**Items from a data source:**
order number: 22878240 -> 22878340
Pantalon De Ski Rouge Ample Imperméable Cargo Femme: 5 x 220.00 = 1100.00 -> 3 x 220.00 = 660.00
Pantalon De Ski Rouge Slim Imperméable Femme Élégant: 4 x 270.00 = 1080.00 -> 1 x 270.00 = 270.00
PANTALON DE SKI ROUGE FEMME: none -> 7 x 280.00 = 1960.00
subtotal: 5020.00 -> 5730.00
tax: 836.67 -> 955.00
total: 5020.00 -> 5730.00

...

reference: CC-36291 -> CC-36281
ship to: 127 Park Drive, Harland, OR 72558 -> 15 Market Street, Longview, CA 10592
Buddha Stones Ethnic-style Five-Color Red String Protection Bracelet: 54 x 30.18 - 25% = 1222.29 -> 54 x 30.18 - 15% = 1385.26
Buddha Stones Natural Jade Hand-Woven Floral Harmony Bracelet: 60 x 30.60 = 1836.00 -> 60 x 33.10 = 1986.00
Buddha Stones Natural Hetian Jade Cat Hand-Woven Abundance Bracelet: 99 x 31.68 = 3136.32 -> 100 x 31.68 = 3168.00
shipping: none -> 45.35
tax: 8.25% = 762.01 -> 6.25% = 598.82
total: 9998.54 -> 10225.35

...

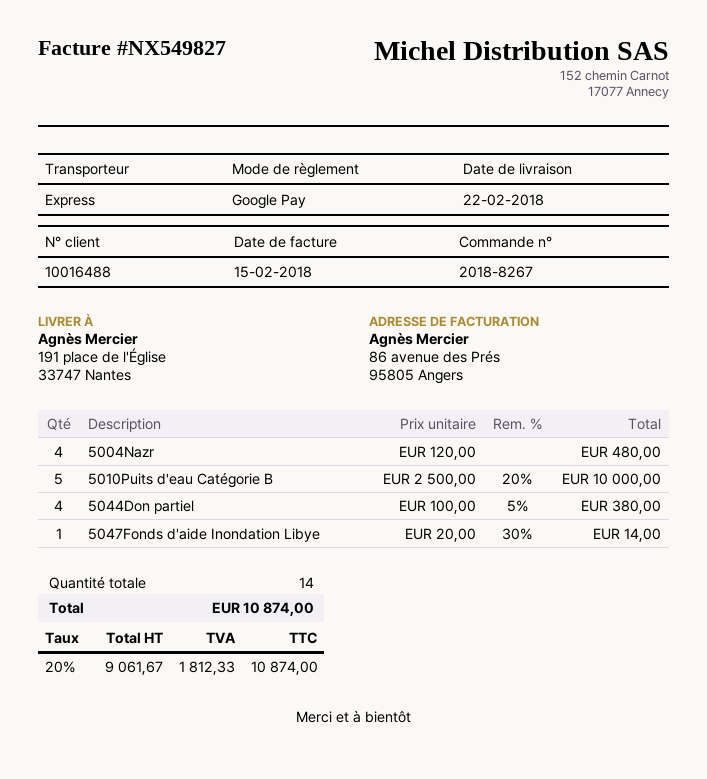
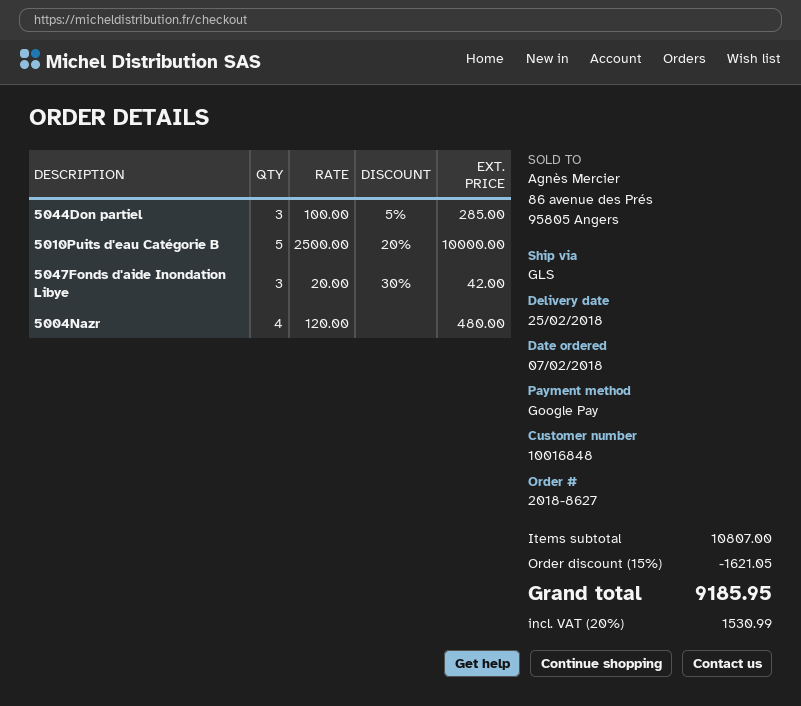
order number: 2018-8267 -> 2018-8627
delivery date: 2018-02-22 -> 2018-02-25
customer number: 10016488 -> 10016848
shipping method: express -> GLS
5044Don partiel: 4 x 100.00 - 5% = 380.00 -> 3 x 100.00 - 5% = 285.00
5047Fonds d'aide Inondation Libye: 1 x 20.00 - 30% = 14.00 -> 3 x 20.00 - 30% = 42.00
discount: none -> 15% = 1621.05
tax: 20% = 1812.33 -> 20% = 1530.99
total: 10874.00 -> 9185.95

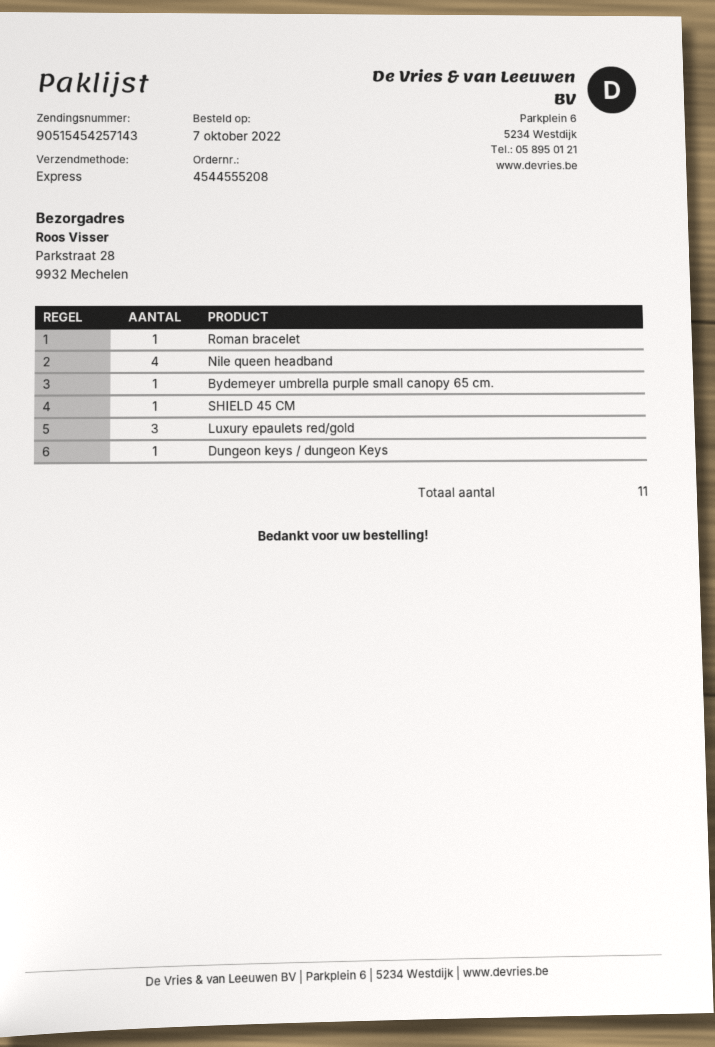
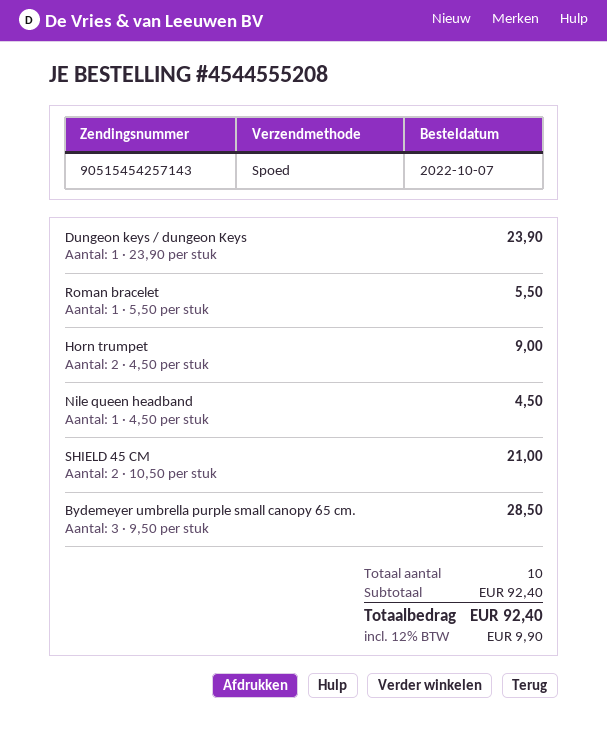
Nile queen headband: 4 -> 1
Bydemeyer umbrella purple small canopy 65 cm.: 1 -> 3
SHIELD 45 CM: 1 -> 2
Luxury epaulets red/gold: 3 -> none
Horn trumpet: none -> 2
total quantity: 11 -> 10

**EXERCISE GOAL:** Every line above with the string "Hand" in it needs to be copied.

**WRITTEN ANSWER:**
Buddha Stones Natural Jade Hand-Woven Floral Harmony Bracelet: 60 x 30.60 = 1836.00 -> 60 x 33.10 = 1986.00
Buddha Stones Natural Hetian Jade Cat Hand-Woven Abundance Bracelet: 99 x 31.68 = 3136.32 -> 100 x 31.68 = 3168.00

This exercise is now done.